### Exercise:
In the records below, the lines from the one with "background: #a16207 ->" through the last are to be printed exactly, and nothing else.

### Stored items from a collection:
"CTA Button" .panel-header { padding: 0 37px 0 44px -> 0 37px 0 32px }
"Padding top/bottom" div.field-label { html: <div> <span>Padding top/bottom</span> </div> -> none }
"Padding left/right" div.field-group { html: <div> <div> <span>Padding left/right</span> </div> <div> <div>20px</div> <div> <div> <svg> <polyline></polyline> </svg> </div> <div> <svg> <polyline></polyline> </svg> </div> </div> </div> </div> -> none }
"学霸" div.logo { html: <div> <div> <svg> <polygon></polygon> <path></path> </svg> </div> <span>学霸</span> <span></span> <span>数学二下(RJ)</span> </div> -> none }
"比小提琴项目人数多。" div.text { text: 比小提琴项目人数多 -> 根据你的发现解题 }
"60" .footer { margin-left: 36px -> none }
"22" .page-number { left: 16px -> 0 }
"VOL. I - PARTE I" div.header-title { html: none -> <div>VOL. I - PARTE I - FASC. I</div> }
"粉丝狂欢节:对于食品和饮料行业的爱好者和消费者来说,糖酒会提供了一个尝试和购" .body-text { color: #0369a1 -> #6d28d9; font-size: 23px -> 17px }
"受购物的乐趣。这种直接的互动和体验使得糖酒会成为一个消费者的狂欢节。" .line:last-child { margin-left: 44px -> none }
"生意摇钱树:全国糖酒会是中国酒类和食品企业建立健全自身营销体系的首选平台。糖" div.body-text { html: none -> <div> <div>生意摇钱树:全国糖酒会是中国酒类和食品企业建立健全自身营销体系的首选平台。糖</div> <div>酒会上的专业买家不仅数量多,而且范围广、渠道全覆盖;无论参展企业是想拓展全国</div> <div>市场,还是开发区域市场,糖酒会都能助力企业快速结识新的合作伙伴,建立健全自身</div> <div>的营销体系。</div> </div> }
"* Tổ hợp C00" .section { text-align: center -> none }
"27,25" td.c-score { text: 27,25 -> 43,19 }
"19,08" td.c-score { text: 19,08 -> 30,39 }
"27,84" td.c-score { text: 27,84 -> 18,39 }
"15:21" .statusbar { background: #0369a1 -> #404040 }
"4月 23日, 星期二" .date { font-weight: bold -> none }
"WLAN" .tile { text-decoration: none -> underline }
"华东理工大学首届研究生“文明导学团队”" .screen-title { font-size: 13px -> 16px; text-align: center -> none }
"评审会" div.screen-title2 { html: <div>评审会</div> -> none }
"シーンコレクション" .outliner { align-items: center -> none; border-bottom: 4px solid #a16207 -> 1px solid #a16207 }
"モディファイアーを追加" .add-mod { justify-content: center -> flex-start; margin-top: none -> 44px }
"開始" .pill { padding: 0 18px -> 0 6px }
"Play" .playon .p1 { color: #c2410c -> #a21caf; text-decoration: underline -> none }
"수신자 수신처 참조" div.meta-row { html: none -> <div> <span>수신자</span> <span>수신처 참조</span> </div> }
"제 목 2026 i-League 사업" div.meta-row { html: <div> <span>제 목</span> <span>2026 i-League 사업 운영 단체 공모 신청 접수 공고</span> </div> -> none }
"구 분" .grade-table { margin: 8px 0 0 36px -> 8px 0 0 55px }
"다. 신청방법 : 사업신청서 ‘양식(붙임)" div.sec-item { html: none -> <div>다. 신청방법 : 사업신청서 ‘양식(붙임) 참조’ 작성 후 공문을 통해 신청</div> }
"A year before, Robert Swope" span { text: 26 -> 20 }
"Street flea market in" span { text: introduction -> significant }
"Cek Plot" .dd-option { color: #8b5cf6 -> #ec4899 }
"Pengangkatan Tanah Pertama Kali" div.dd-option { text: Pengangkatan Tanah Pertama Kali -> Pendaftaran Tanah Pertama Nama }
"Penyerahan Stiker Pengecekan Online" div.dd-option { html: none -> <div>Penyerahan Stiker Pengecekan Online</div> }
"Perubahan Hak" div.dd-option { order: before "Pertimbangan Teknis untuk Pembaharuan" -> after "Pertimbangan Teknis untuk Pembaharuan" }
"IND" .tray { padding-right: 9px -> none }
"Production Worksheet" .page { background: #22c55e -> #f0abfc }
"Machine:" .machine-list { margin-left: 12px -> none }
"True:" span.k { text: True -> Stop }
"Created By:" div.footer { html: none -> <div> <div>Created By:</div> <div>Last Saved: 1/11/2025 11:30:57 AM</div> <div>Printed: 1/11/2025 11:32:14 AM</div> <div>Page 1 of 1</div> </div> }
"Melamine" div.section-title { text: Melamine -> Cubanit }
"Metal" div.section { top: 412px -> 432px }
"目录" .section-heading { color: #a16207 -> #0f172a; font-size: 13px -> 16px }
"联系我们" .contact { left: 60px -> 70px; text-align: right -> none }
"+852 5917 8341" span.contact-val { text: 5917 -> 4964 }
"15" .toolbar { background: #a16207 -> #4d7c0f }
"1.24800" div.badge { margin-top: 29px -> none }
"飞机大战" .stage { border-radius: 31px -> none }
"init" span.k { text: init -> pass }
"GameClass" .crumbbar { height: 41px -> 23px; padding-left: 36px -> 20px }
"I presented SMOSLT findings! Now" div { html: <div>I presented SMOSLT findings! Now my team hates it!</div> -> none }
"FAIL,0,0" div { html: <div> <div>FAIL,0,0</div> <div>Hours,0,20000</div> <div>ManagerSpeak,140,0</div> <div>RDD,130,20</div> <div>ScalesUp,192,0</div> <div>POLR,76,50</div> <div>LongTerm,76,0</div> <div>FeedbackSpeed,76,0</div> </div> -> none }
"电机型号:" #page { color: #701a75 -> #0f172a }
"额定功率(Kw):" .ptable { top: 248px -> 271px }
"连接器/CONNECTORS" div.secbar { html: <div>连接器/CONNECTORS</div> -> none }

### Result of the task:
"15" .toolbar { background: #a16207 -> #4d7c0f }
"1.24800" div.badge { margin-top: 29px -> none }
"飞机大战" .stage { border-radius: 31px -> none }
"init" span.k { text: init -> pass }
"GameClass" .crumbbar { height: 41px -> 23px; padding-left: 36px -> 20px }
"I presented SMOSLT findings! Now" div { html: <div>I presented SMOSLT findings! Now my team hates it!</div> -> none }
"FAIL,0,0" div { html: <div> <div>FAIL,0,0</div> <div>Hours,0,20000</div> <div>ManagerSpeak,140,0</div> <div>RDD,130,20</div> <div>ScalesUp,192,0</div> <div>POLR,76,50</div> <div>LongTerm,76,0</div> <div>FeedbackSpeed,76,0</div> </div> -> none }
"电机型号:" #page { color: #701a75 -> #0f172a }
"额定功率(Kw):" .ptable { top: 248px -> 271px }
"连接器/CONNECTORS" div.secbar { html: <div>连接器/CONNECTORS</div> -> none }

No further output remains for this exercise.